After A Temporary Slowdown Due To The Pandemic, Renewable Energy Projects Have Regained Momentum And Are Continuing With Great Success!

With the supply chain tribulations abating, Hawaii’s utilities can vigorously strive towards achieving a green energy future by 2045.

Hawaii is quickly becoming a leader in renewable energy, with plans to add several large-scale projects to help increase the amount of renewable energy used for each island. In 2021, Hawaii Island has already achieved 60% RPS (renewable portfolio standard), and the new projects would boost that by an additional 1.9 percentage points. 4.5 percentage points could potentially increase Maui County’s current 50.2% RPS, while Oahu’s 32.8% RPS could jump up 6.65 percentage points if these projects come to fruition.

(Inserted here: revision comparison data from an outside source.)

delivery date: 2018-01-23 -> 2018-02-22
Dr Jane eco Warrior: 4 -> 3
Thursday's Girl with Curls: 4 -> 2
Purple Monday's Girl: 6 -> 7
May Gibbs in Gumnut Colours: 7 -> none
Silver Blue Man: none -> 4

A map published by the Hawaii State Energy Office shows that more than two dozen utility-scale renewable energy projects have either recently been completed or are scheduled for completion in the next few years. Of course, such large-scale projects come with risk; developers must navigate potential community opposition and ensure they meet all applicable state and local government regulations and guidelines – something which can prove quite time-consuming and costly if legal challenges arise from nongovernmental organizations or other sources.

Fortunately, Hawaiian Electric – one of the main providers of electricity in Hawaii – is taking steps to ensure these projects are successful. And they are dining so by engaging with communities affected by proposed developments as well as requiring bidders for their third phase of projects on Maui and Oahu to include packages containing community benefits such as paying prevailing wages or hiring local workers when possible. All of these are then included in contracts between companies and Hawaiian Electric themselves once approved. Lance Collins, a Maui lawyer who has represented NGOs opposing some past projects, believes this is an important step forward in protecting both natural and cultural resources while also fast-tracking development at the same time. However, he does the question: what future are we saving if we’re destroying all of our other values in the process?

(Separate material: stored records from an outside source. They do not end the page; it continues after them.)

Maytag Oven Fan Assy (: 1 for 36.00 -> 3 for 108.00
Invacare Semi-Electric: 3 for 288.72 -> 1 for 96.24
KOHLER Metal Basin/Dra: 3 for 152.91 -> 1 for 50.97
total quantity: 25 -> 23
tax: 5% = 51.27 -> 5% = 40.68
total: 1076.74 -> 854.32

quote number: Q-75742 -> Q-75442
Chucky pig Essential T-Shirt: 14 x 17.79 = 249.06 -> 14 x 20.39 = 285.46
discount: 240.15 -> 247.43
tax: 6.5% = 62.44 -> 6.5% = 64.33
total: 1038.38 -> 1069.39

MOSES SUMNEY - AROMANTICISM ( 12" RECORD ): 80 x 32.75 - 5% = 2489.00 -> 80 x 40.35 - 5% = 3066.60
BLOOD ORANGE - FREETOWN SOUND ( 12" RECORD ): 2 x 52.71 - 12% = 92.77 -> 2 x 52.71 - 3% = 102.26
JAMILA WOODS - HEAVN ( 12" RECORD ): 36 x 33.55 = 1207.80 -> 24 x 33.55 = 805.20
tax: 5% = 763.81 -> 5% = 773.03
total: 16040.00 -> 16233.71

On the surface, it sounds like a valid concern but Ryan Hurley, another lawyer who works on cases involving energy projects, suggests a solution; incorporating binding community benefits agreements negotiated between those affected by such developments into law or statute before said the project can be approved. This way, everyone involved can rest assured knowing environmental impact will be minimized while still allowing room for growth regarding renewable energy production across Hawaii islands, which is becoming increasingly important given recent data regarding climate change’s effects on our planet.